Inequality and joblessness in post-economic reform India have been persistent bleak spots in the landscape of economic growth but the movement that developed from colonial times to protect workers’ and peasants’ rights has steadily lost traction. Left parties once dominated the political landscape, with Left members of Parliament holding ministerial positions in the mid-nineties and supporting a Congress-led government at the Centre between 2004 and 2008. Now the movement has been reduced to a nonentity. It holds power in just one state from three at the start of the century, and only one of these parties has national-party status — the Communist Party of India (Marxist) or CPI (M). Last year, the second-largest of the Left parties, the Communist Party of India (CPI), lost its national-party status. In the latest Lok Sabha elections, the Left marginally improved its position, with the CPI (M) winning four seats, up from three in 2019 (two in Tamil Nadu, one in Kerala, and one, surprisingly, in Rajasthan). The CPI won two, the same as in 2019, and the CPI (Marxist-Leninist) Liberation two in Bihar. In Kerala, the CPI (M)-led Left Democratic Front lost one seat and witnessed the Bharatiya Janata Party (BJP) open its account in the state. In West Bengal, the four-party Left Front, which had an electoral understanding with the Congress and once ruled the state for over three decades, came in third in 32 of the 33 seats they contested, coming in second in the single exception.
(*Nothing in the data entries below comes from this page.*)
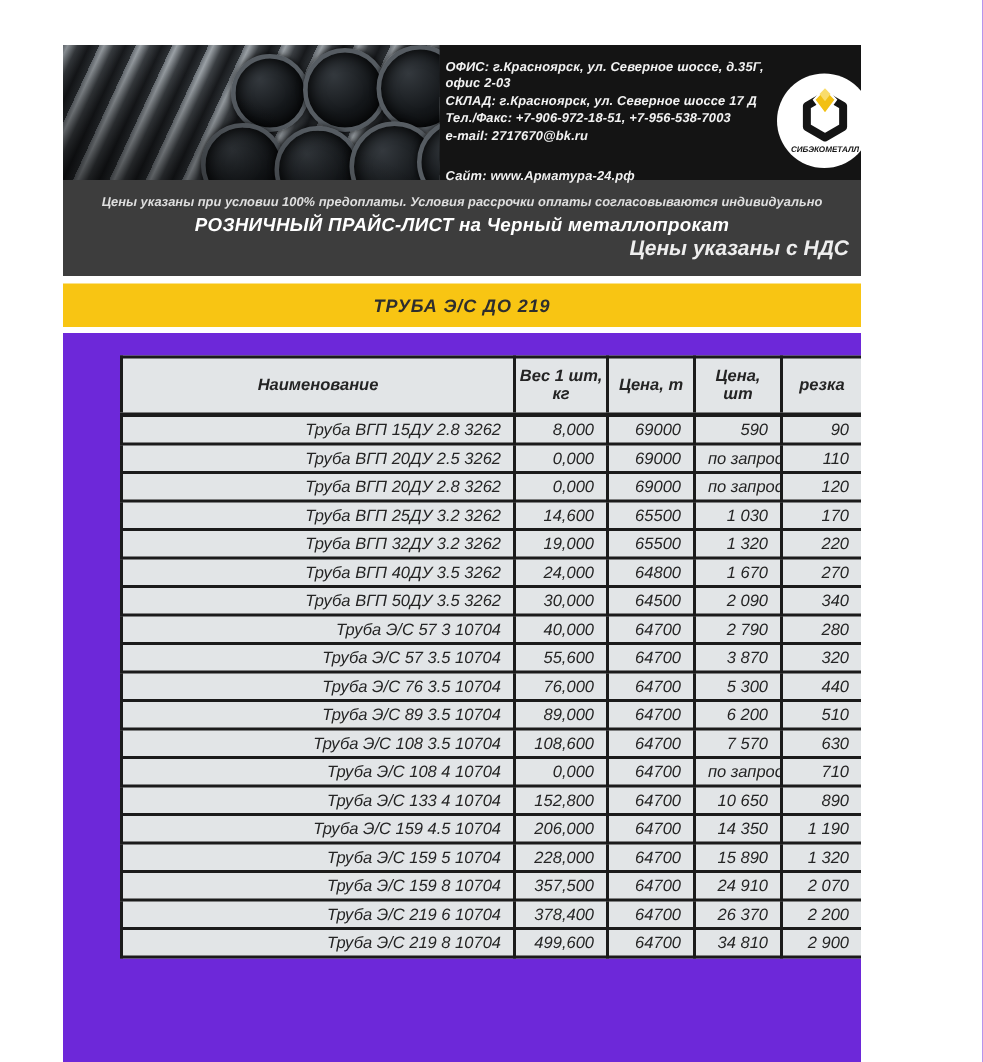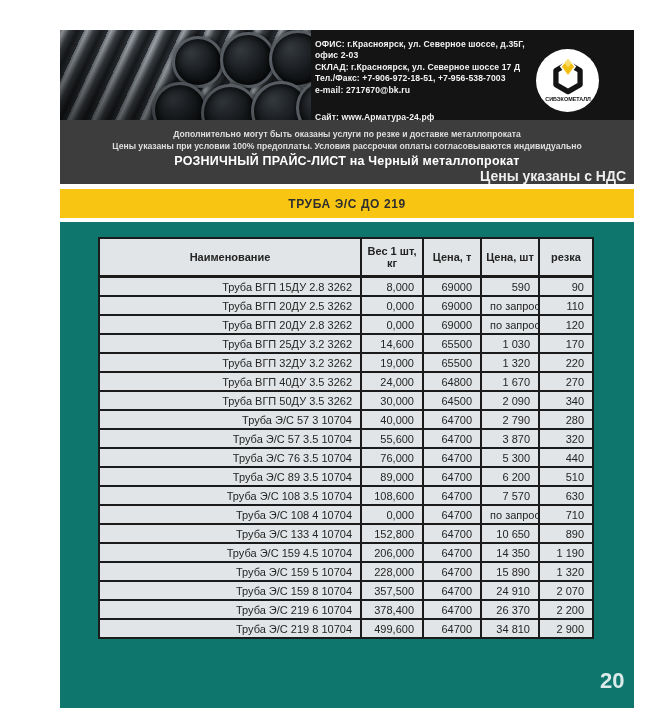--- a/index.html
+++ b/index.html
@@ -2,21 +2,21 @@
 <html><head>
 <meta charset="utf-8">
 <style>
   html,body{margin:0;padding:0;}
   body{
     width:655px;height:708px;position:relative;overflow:hidden;
     background:#ffffff;
     font-family:"Liberation Sans",sans-serif;
     -webkit-font-smoothing:antialiased;
   }
-  .page{position:absolute;left:60px;top:30px;width:574px;}
+  .page{position:absolute;left:42px;top:30px;width:532px;font-style:italic;}
 
   
   .header{height:90px;background:#141414;position:relative;}
   .photo{
     position:absolute;left:0;top:0;width:251px;height:90px;overflow:hidden;
     background:
       repeating-linear-gradient(115deg,
         #6a7076 0px, #9aa0a5 3px, #3a3e42 9px, #17191c 16px, #2c3034 22px),
       linear-gradient(105deg,#3a3e42 0%,#23262a 60%,#131313 100%);
   }
@@ -54,21 +54,21 @@
   .gap5{height:5px;background:#ffffff;}
   .gap4{height:4px;background:#ffffff;}
 
   
   .banner{
     height:29px;background:#f8c513;display:flex;align-items:center;justify-content:center;
     font-size:12px;font-weight:bold;color:#2e2e2e;letter-spacing:.6px;
   }
 
   
-  .sheet{height:486px;background:#0f766e;position:relative;overflow:hidden;}
+  .sheet{height:486px;background:#6d28d9;position:relative;overflow:hidden;}
   table.price{
     border-collapse:collapse;margin:15px 0 0 38px;
     background:#e2e5e7;table-layout:fixed;width:494px;
   }
   table.price th, table.price td{
     border:2px solid #1b1b1b;color:#242424;
     font-family:"Liberation Sans",sans-serif;
   }
   table.price th{
     font-size:11px;font-weight:bold;text-align:center;
@@ -120,21 +120,20 @@
       <svg width="58" height="58" viewBox="0 0 60 60">
         <polygon points="30,12 42.5,19.2 42.5,33.8 30,41 17.5,33.8 17.5,19.2" fill="none" stroke="#141414" stroke-width="5.5" stroke-linejoin="round"></polygon>
         <polygon points="30,7 37.5,15 30,25 22.5,15" fill="#f2c012" stroke="#ffffff" stroke-width="1.6"></polygon>
         <polygon points="30,7 33.8,11 30,16 26.2,11" fill="#f9dc6a"></polygon>
         <text x="30" y="51" text-anchor="middle" font-family="Liberation Sans, sans-serif" font-size="5.6" font-weight="bold" fill="#141414" id="logo-text-svg">СИБЭКОМЕТАЛЛ</text>
       </svg>
     </div>
   </div>
 
   <div class="infobar">
-    <div class="small-line">Дополнительно могут быть оказаны услуги по резке и доставке металлопроката</div>
     <div class="small-line">Цены указаны при условии 100% предоплаты. Условия рассрочки оплаты согласовываются индивидуально</div>
     <div class="title">РОЗНИЧНЫЙ ПРАЙС-ЛИСТ на Черный металлопрокат</div>
     <div class="vat">Цены указаны с НДС</div>
   </div>
 
   <div class="gap5"></div>
 
   <div class="banner">ТРУБА Э/С ДО 219</div>
 
   <div class="gap4"></div>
The minor gains in the latest elections do not alter the picture of steep decline. Leftist commentators have put this down to the rise of neo-liberal right-wing fundamentalism. This misses the bigger picture of the Left’s failures. In the early noughties, the Left scored successes by supporting the rural employment guarantee law, which has become a mainstay for subsequent governments, the Right to Information, and the Forest Rights Act, which sought to protect the rights of tribals and forest dwellers. In West Bengal, its land redistribution movement of the 1970s undoubtedly transformed ownership rights. But the thrust of the movement remained negative and out of sync with the needs of economic growth. By protecting organised-sector workers, the Left failed to help unorganised-sector workers who account for the bulk of the workforce. A law for unorganised-sector workers to earn long-term benefits has been languishing for over a decade.
This abdication of responsibility for the most unprotected section of Indian labour as much as the promotion of gratuitous trade union-led violence has brought diminishing returns. With industry staying away from Left-ruled hotspots, workers in search of jobs were forced to move to geographies where protections are weak or non-existent. By opposing the United States-India nuclear deal and foreign investment in organised retail, the Left also showed itself to be blinkered by an ideology that its two international mentors, Russia and China, had jettisoned long ago. The irony is that in the competitive welfarism that has developed in the public discourse over the past decade, the Left’s ideals have been swamped by caste and religious constructs. If the Left doesn’t evolve and start representing the working class, it will continue to lose ground.